* INPUT DATA
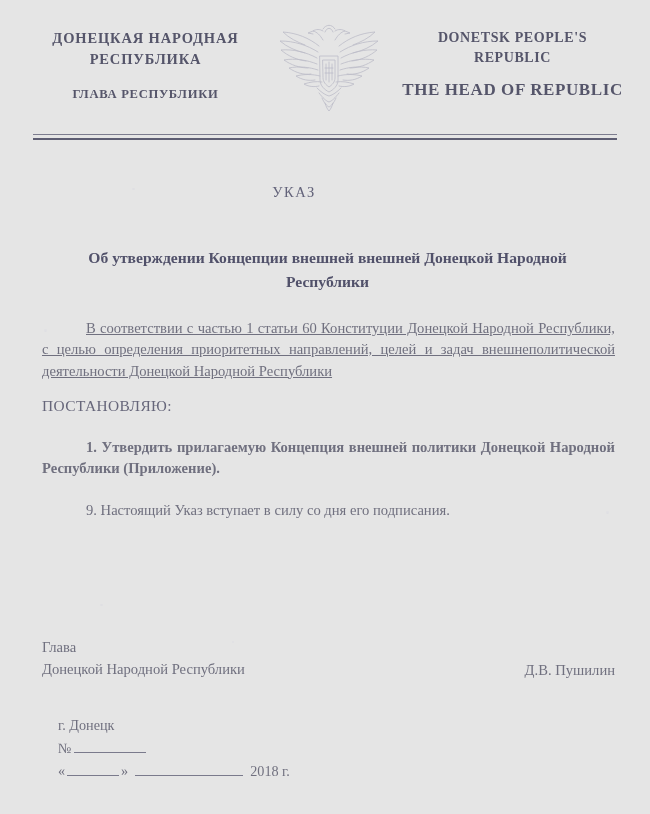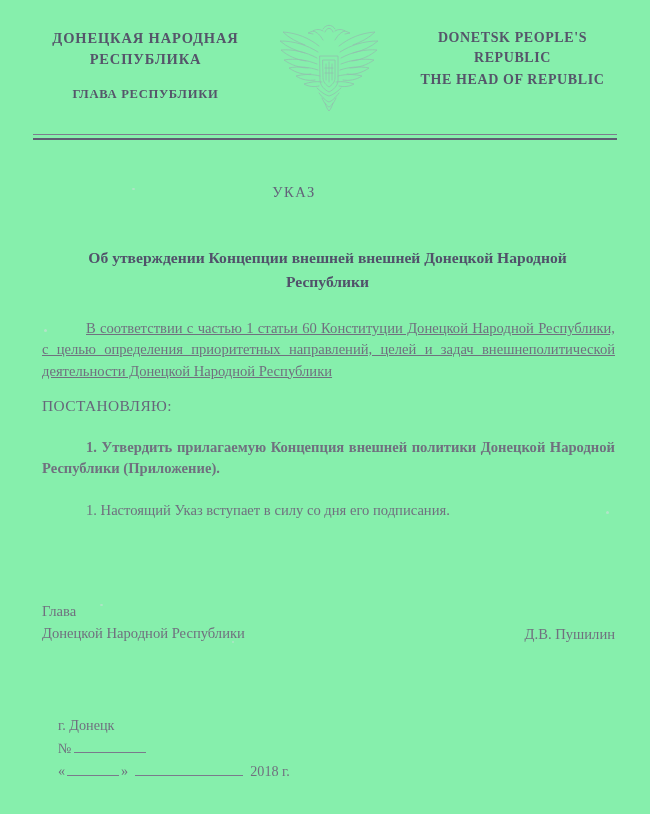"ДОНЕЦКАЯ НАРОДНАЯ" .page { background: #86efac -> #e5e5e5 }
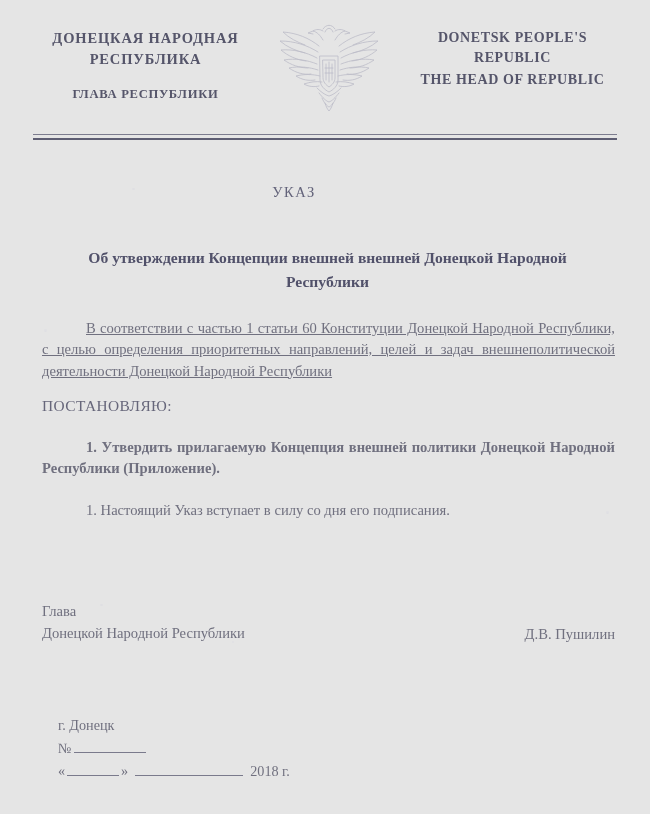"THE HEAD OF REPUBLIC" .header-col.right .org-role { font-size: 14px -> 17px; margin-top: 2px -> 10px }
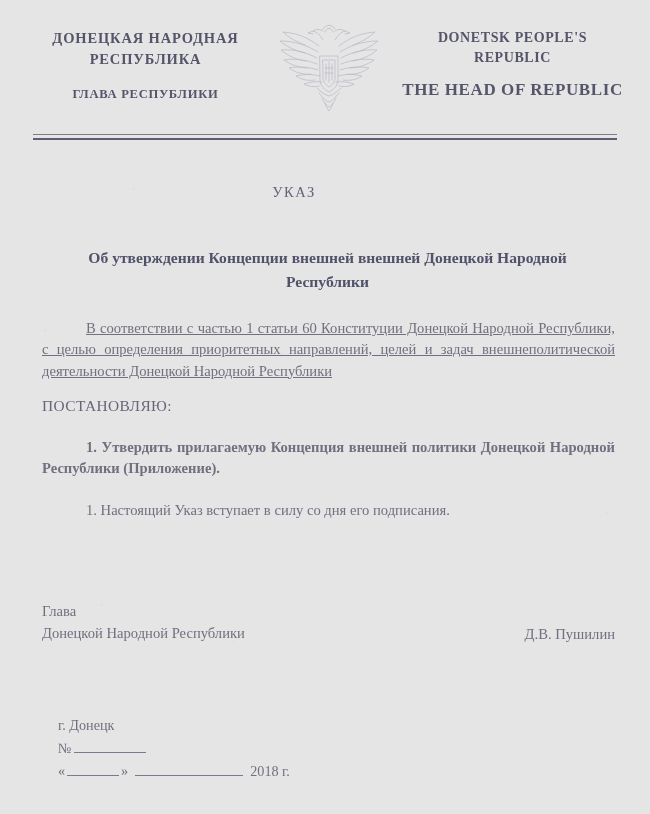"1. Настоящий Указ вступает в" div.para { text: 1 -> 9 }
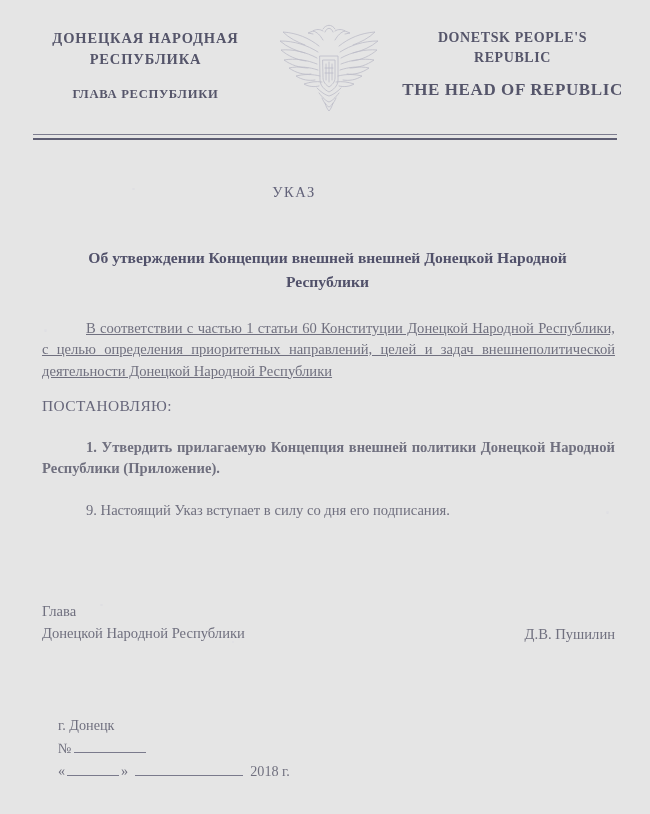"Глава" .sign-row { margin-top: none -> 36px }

* * *

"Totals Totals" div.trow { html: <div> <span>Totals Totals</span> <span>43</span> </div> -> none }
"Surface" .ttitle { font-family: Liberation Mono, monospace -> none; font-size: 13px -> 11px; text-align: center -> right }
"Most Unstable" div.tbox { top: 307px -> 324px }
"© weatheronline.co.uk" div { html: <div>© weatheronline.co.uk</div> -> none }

--

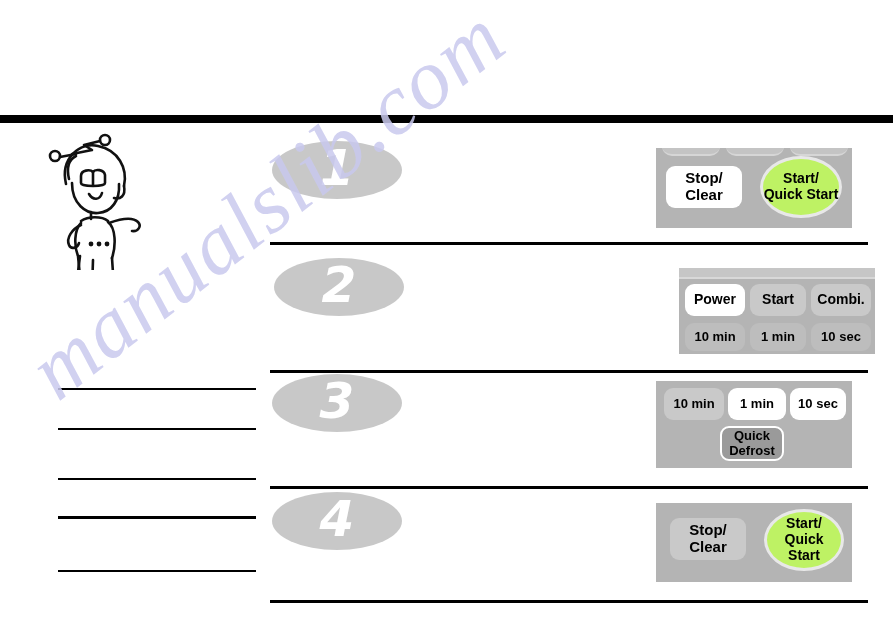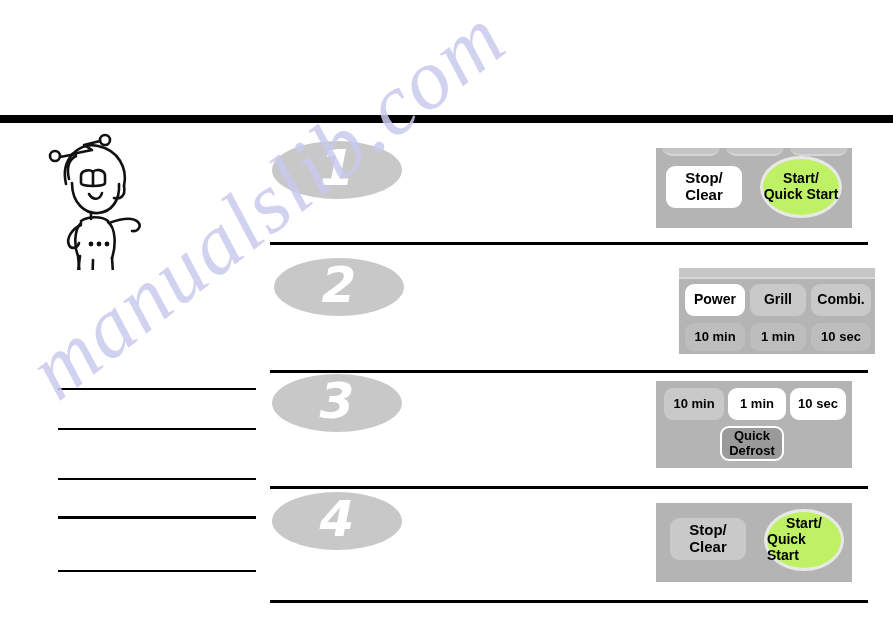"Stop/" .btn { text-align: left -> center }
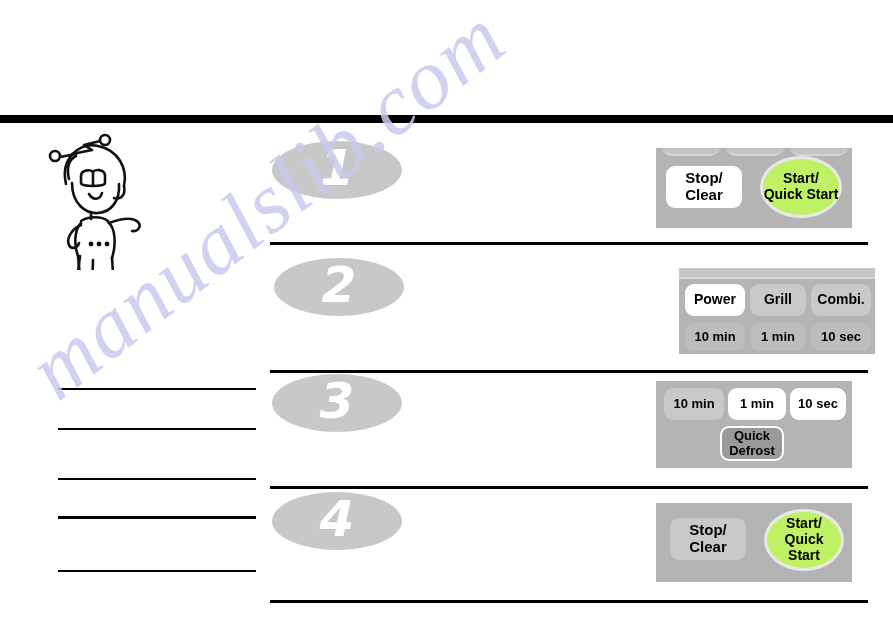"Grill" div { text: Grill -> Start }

* TASK GOAL
Would you copy out exactly the lines above that start at the one containing "top: 307px ->" and end at the one containing "html: <div>© weatheronline.co.uk</div>", inclusive?

* TASK OUTPUT
"Most Unstable" div.tbox { top: 307px -> 324px }
"© weatheronline.co.uk" div { html: <div>© weatheronline.co.uk</div> -> none }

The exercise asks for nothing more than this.